All good, no snark inferred. Yes I have considered this, and I keep considering ...

All good, no snark inferred. Yes I have considered this, and I keep considering it every time I get a bad result. Sorry this response is so long.

I think I have a good idea how these things work. I have run local LLMs for a couple of years on a pair of video cards here, trying out many open weight models. I have watched the 3blue1brown ML course. I have done several LinkedIn Learning courses (which weren't that helpful, just mandatory). I understand about prompting precisely and personas (though I am not sold personas are a good idea). I understand LLMs do not "know" anything, they just generate the next most likely token. I understand LLMs are not a database with accurate retrieval. I understand "reasoning" is not actual thinking just manipulating tokens to steer a conversation in vector space. I understand LLMs are better for some tasks (summarisation, sentiment analysis, etc) than others (retrieval, math, etc). I understand they can only predict what's in their training data. I feel I have a pretty good understanding of how to get results from LLMs (or at least the ways people say you can get results).

I have had some small success with LLMs. They are reasonably good at generating sub-100 line test code when given a precise prompt, probably because that is in training data scraped from StackOverflow. I did a certification earlier this year and threw ~1000 lines of Markdown notes into Gemini and had it quiz me which was very useful revision, it only got one question wrong of the couple of hundred I had it ask me.

I'll give a specific example of a recent failure. My job is mostly troubleshooting and reading code, all of which is public open source (so accessible via LLM search tooling). I was trying to understand something where I didn't know the answer, and this was difficult code to me so I was really not confident at all in my understanding. I wrote up my thoughts with references, the normal person I ask was busy so I asked Gemini Pro. It confidently told me "yep you got it!".

I asked someone else who saw a (now obvious) flaw in my reasoning. At some point I'd switched from a hash algorithm which generates Thing A, to a hash algorithm which generates Thing B. The error was clearly visible, one of my references had "Thing B" in the commit message title, which was in my notes with the public URL, when my whole argument was about "Thing A".

This wasn't even a technical or code error, it was a text analysis and pattern matching error, which I didn't see because I was so focused on algorithms. Even Gemini, the apparent best LLM in the world which is causing "code red" at OpenAI did not pick this up, when text analysis is supposed to be one of its core functionalities.

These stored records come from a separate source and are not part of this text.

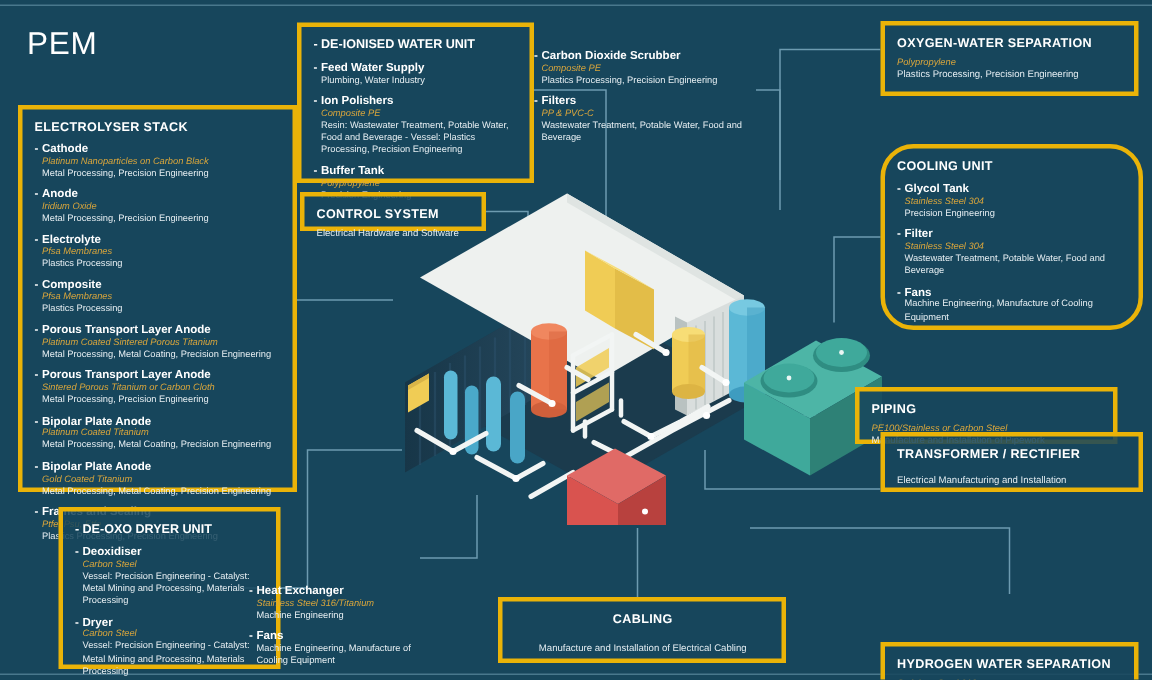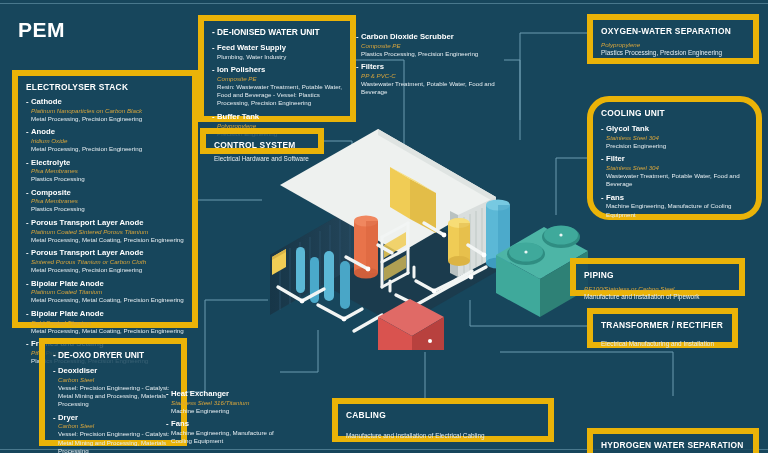--- a/index.html
+++ b/index.html
@@ -20,7 +20,7 @@
   
   #title{
     position:absolute;left:18px;top:18px;
-    font-size:21px;font-weight:bold;letter-spacing:.5px;color:#ffffff;
+    font-size:21px;font-weight:normal;letter-spacing:.5px;color:#ffffff;
   }
 
   

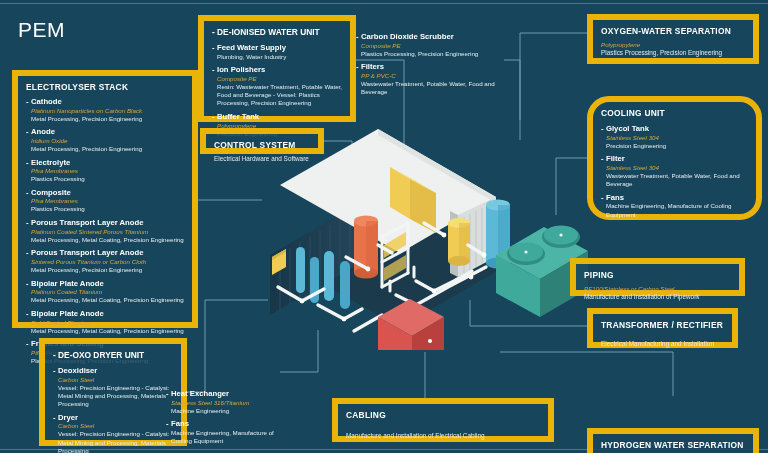--- a/index.html
+++ b/index.html
@@ -29,7 +29,7 @@
   
   .panel{
     position:absolute;
-    border:6px solid #eab308;
+    border:3px solid #eab308;
     background:rgba(23,70,92,0.86);
     box-sizing:border-box;
     padding:6px 7px 7px 8px;

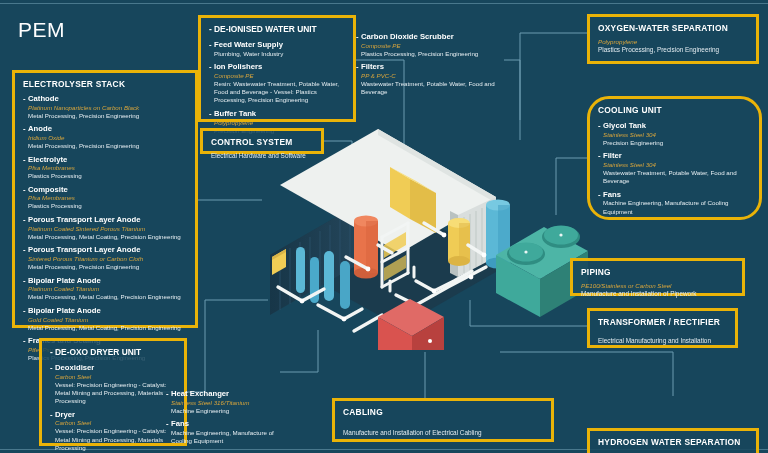--- a/index.html
+++ b/index.html
@@ -74,7 +74,7 @@
   #p-oxygen{      left:587px; top:14px;  width:172px;height:50px;}
   #p-cooling{     left:587px; top:96px;  width:175px;height:124px;border-radius:22px;}
   #p-piping{      left:570px; top:258px; width:175px;height:38px;}
-  #p-transformer{ left:587px; top:308px; width:151px;height:40px;}
+  #p-transformer{ left:587px; top:288px; width:175px;height:40px;}
   #p-cabling{     left:332px; top:398px; width:222px;height:44px;}
   #p-hydrogen{    left:587px; top:396px; width:172px;height:44px;margin-top:32px;}
 

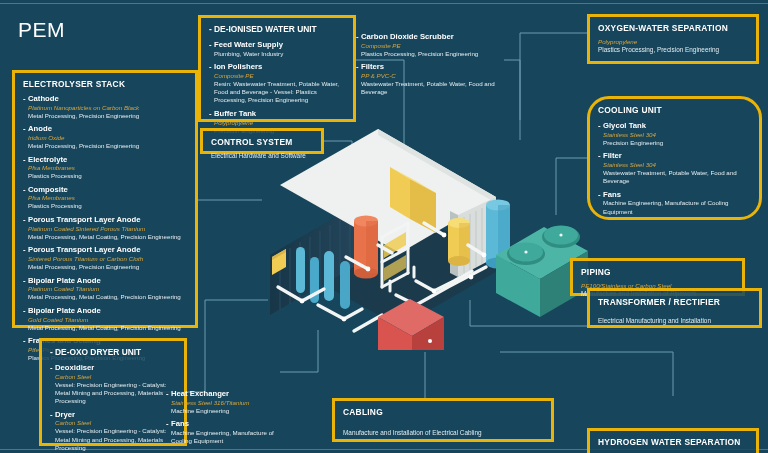--- a/index.html
+++ b/index.html
@@ -75,7 +75,7 @@
   #p-cooling{     left:587px; top:96px;  width:175px;height:124px;border-radius:22px;}
   #p-piping{      left:570px; top:258px; width:175px;height:38px;}
   #p-transformer{ left:587px; top:288px; width:175px;height:40px;}
-  #p-cabling{     left:332px; top:398px; width:222px;height:44px;}
+  #p-cabling{     left:332px; top:398px; width:192px;height:44px;text-align:center;}
   #p-hydrogen{    left:587px; top:396px; width:172px;height:44px;margin-top:32px;}
 
   #p-cooling .panel-title{margin-bottom:5px;}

I also have a lot of LLM-generated summarisation forced on me at work, and it's often so bad I now don't even read it. I've seen it generate text which makes no logical sense and/or which uses so many words without really saying anything at all.

I have tried LLM-based products where someone else is supposed to have done all the prompt crafting and added RAG embeddings and I can just behave like a naive user asking questions. Even when I ask these things question which I know are in the RAG, they cannot retrieve an accurate answer ~80% of the time. I have read papers which support the idea that most RAG falls apart after about ~40k words and our document set is much larger than that.

Generally I find LLMs are at the point where to evaluate the LLM response I need to either know the answer beforehand so it was pointless to ask, or I need to do all the work myself to verify the answer which doesn't improve my productivity at all.

About the only thing I find consistently useful about LLMs is writing my question down and not actually asking it, which is a form of Rubber Duck Debugging (https://en.wikipedia.org/wiki/Rubber_duck_debugging) which I have already practiced for many years because it's so helpful.

Meanwhile trillions of dollars of VC-backed marketing assures me that these things are a huge productivity increaser and will usher in 25% unemployment because they are so good at doing every task even very smart people can do. I just don't see it.

If you have any suggestions for me I will be very willing to look into them and try them.